Я не свожу с него глаз, он – с меня.

В следующее мгновение он берет свой стакан в одну руку, графин другую – я было подумал, что ему неприятно мое вмешательство, и он хочет отделаться от меня и пересесть подальше – как вдруг он подходит прямо к моему столику и садится напротив. Хочешь попробовать? – спрашивает. Конечно, почему бы нет, думаю я, в Тайланд, как в чужой монастырь, со своим уставом не ездят... Конечно, я слышал самые разные истории, поэтому чую в этом какой-то подвох, но вида не показываю.

Он щелчком пальцев приказывает принести маленький стаканчик для меня. Сказано – сделано.

– Глотни.

– А если мне не понравится? – спрашиваю.

– Попробуй хотя бы. – Он наливает немного нам обоим.

Пойло довольно приятно на вкус. Стакан едва ли больше наперстка, с которым моя бабушка штопала носки.

– Выпей еще, чтобы понять наверняка.

Я выпиваю еще. Никаких вопросов. На вкус напоминает граппу, только крепче и не такое кислое.

Тем временем портье продолжает глазеть на меня. Мне не нравится, когда на меня так пристально смотрят. Его взгляд почти невыносим. Я замечаю в нем насмешливые искорки.

– Ты пялишься на меня, – говорю наконец.

– Знаю.

– Почему?

Он наклоняется ко мне через стол: Потому что ты мне нравишься.

– Слушай… – начинаю я.

– Выпей еще. – Наливает себе, мне.

– Я хочу прояснить: я не…

Но он не дает мне закончить.

– Именно поэтому тебе стоит выпить еще.

Мой разум посылает тревожные сигналы. Тебя напоят, увезут куда-нибудь, обчистят до нитки, а когда обратишься в полицию, не менее жадную, чем сами грабители, тебя обвинят во всевозможных грехах и предъявят фотографии в доказательство.

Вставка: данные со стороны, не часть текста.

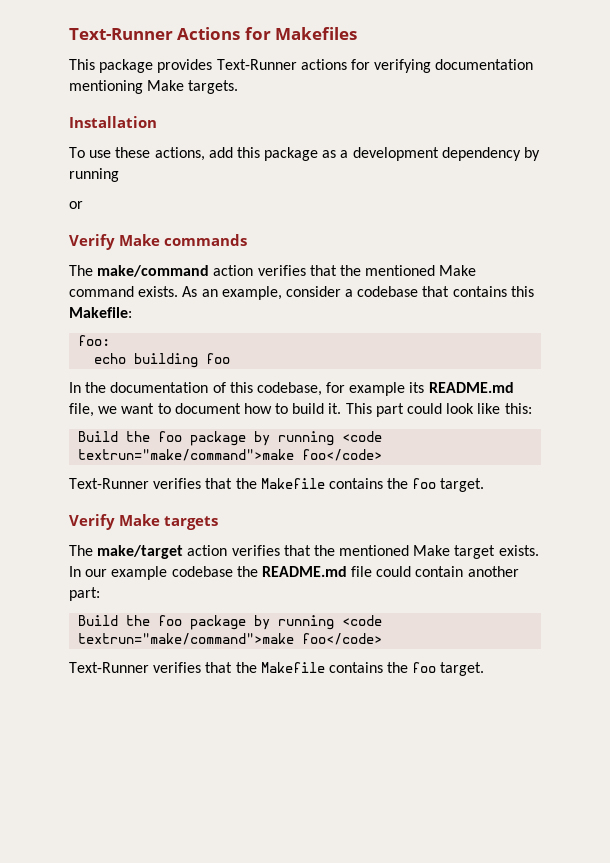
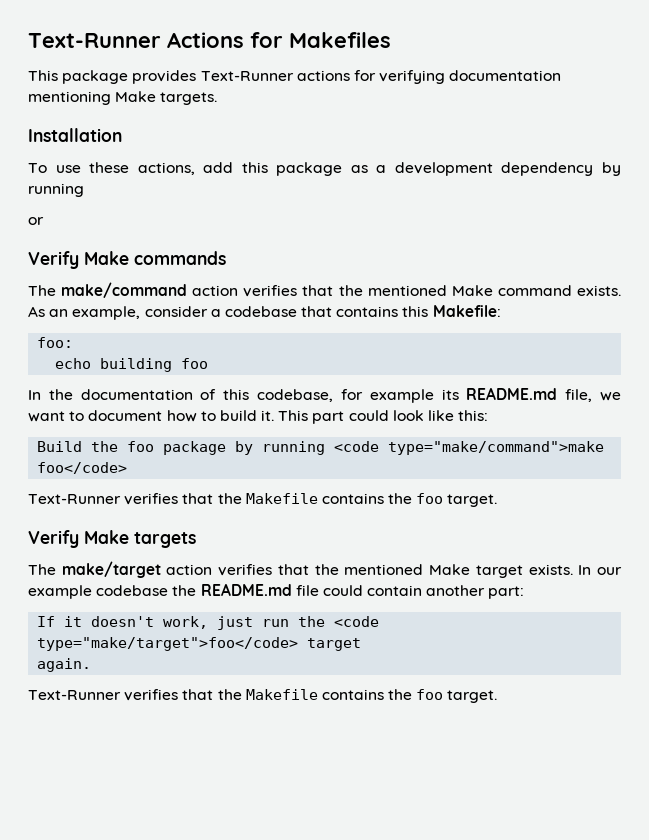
[78,449,295,461] textrun="make/command">make -> [388,441,605,455] type="make/command">make
[78,615,383,630] [78,633,383,645] Build the foo package by running <code textrun="make/command">make foo</code> -> [37,616,380,630] [37,637,362,651] [37,658,92,672] If it doesn't work, just run the <code type="make/target">foo</code> target // again.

Меня захлестывает другая тревога: счет из бара может оказаться астрономическим, в то время как тот, кто угощает, пьет подкрашенный чай, делая вид, что пьян. Старинный трюк из учебника – что я, вчера родился?

– Не думаю, что меня это интересует. Пожалуйста, давай просто…

– Выпей еще.

Улыбается.

Я уже готов повторить свой слабый протест, но знаю, что услышу: выпей еще. Я почти готов рассмеяться.

Он замечает это, но ему все равно, чем вызван мой смех, ему важно лишь то, что я улыбаюсь.

Затем он наливает себе еще.

– Слушай, амиго, надеюсь, ты не думаешь, что я собираюсь платить за все это.

Во мне наконец заговорил мой меркантилизм. Он, должно быть, предвидел это. Должно быть, проделывал это миллион раз. Приходит с опытом, вероятно.

– Вот, выпей еще, во имя дружбы.

– Дружбы?

– Тебе нечего бояться.

– Я не буду с тобой спать.

– Возможно, нет. Но может и да. Вся ночь впереди. И у меня еще есть шанс.

С этими словами он снимает фуражку, высвобождая копну таких длинных волос, что я не могу взять в толк, как такая огромная масса могла уместиться под такой маленькой кепкой. Он оказался женщиной.

– Разочарован?

– Нет, наоборот.

Тонкие запястья, застенчивый вид, гладкая кожа, взгляд, лучащийся нежностью – словом, не вульгарность, но волнующее обещание невероятной сладости и целомудрия в постели. Был ли я разочарован? Возможно – потому что пикантность ситуации исчезла.

Ее рука коснулась моей щеки, задержавшись на какое-то время, словно пытаясь умерить шок и удивление. Теперь лучше?

Я кивнул.

– Тебе не помешает выпить.

– И тебе тоже, – говорю я и сам на этот раз наполняю ее стакан.

Я спросил, зачем она нарочно вводит людей в заблуждение, заставляя думать, что она мужчина. Я ожидал услышать, Так безопасней для работы, или что-нибудь более игривое, например: Ради таких моментов.

Она хихикнула, на этот раз открыто, как будто речь шла о неудачном розыгрыше, результат которого нисколько ее не обескуражил и не расстроил. Так я и есть мужчина, сказала она.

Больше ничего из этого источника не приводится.